Quando vamos ao teatro, em cima do palco é-nos apresentada uma história, uma situação, e somos situados no espaço através de um cenário que, por mais complexo que seja, é sempre minimalista quando comparado com a realidade. Exemplificando: a acção decorre dentro de uma casa, e o cenário é constituído por apenas duas paredes em ângulo e uma mesa com um jarro; a história desenrola-se na selva, mas tudo o que está em palco são meia-dúzia de plantas e algumas folhas. Assistimos à peça, e nunca sequer questionamos que "aquilo" não é uma casa, nem a selva. E porquê? Devido a um conceito presente no nosso subconsciente chamado "suspensão da descrença".
Significa a "suspensão da descrença" que o espectador está disposto a aceitar limitações da história que lhe é apresentada, sacrificando o realismo ou plausibilidade da situação, em proveito do entretenimento. O termo foi definido pelo poeta e filósofo inglês Samuel Taylor Coleridge, em 1817, mas já Shakespeare, no prólogo de Henrique V, fazia alusão à mesma teoria. Se, no teatro, este mecanismo subconsciente é aceite de forma pacífica para que se possa assistir à peça, no cinema, para um público mais inflexível, pronto a criticar, o mecanismo não goza do mesmo estatuto. Não há espaço para tal conceito como a "suspensão da descrença".
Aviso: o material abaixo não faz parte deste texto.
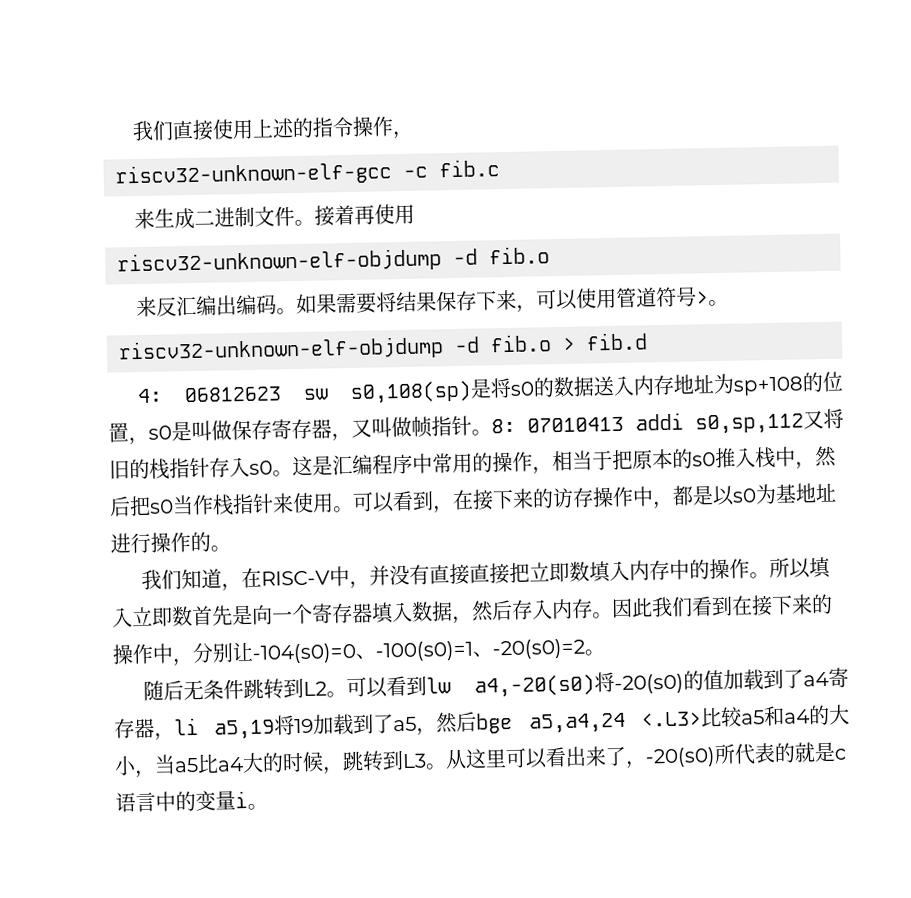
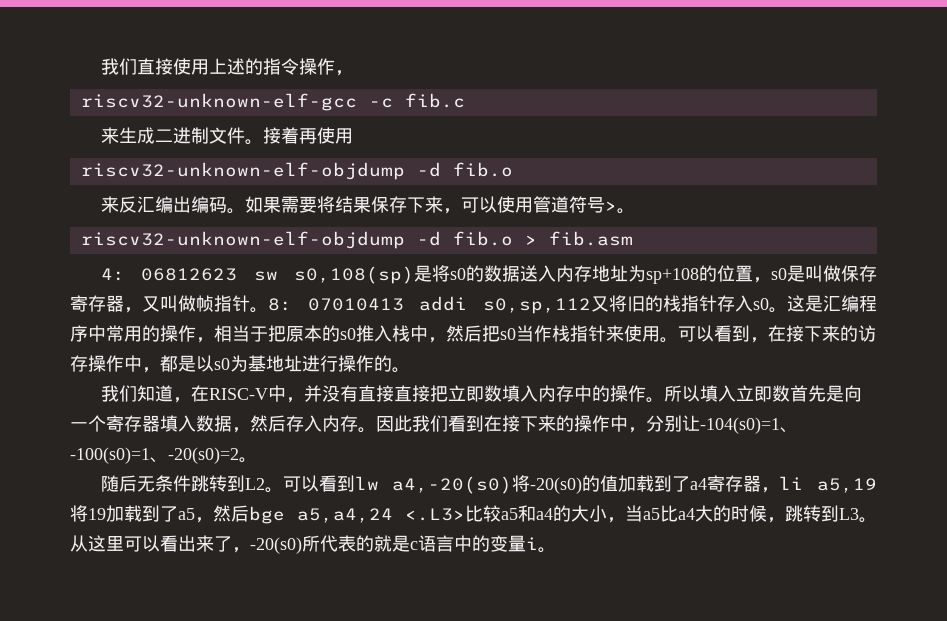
- riscv32-unknown-elf-objdump -d fib.o > fib.d
+ riscv32-unknown-elf-objdump -d fib.o > fib.asm
- 因此我们看到在接下来的操作中，分别让-104(s0)=0、-100(s0)=1、-20(s0)=2。
+ 因此我们看到在接下来的操作中，分别让-104(s0)=1、-100(s0)=1、-20(s0)=2。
Surge o adjectivo "banhada" e a expressão "filme da tanga". Frases como "isto nunca poderia acontecer" ou "que exagero" saltam da boca dos espectadores mais melindrosos; e muitas vezes acompanhadas de sonantes gargalhadas. Então e a "suspensão da descrença"? Onde está a capacidade de suspender o sentido crítico em prol do entretenimento? Não está. E não se gosta de James Bond, de Charlie's Angels, de Die Hard ou True Lies. Não por serem filmes maus, diga-se, mas por serem filmes inverosímeis, irrealistas. Cinema também é espectáculo. E o espectáculo não pretende copiar a realidade mas sim colori-la.
Bem sei que por vezes os limites para a nossa a capacidade de "suspender a descrença" são levados ao extremo, mas convém sempre analisar os casos individualmente, identificando o género do filme em questão, o seu universo, se é um filme que pretende ser levado a sério ou não. "Banhada", da boca para fora, não só destrói a emoção cinematográfica e o propósito do filme, como muitas vezes denuncia uma opinião crítica nada fundamentada. Afinal, vem da mesma pessoa que vê e aceita filmes como Star Wars ou Lord of the Rings.
Apreciem-se os filmes então, o mais possível, e encontrem-se os seus problemas e falhas onde realmente estão.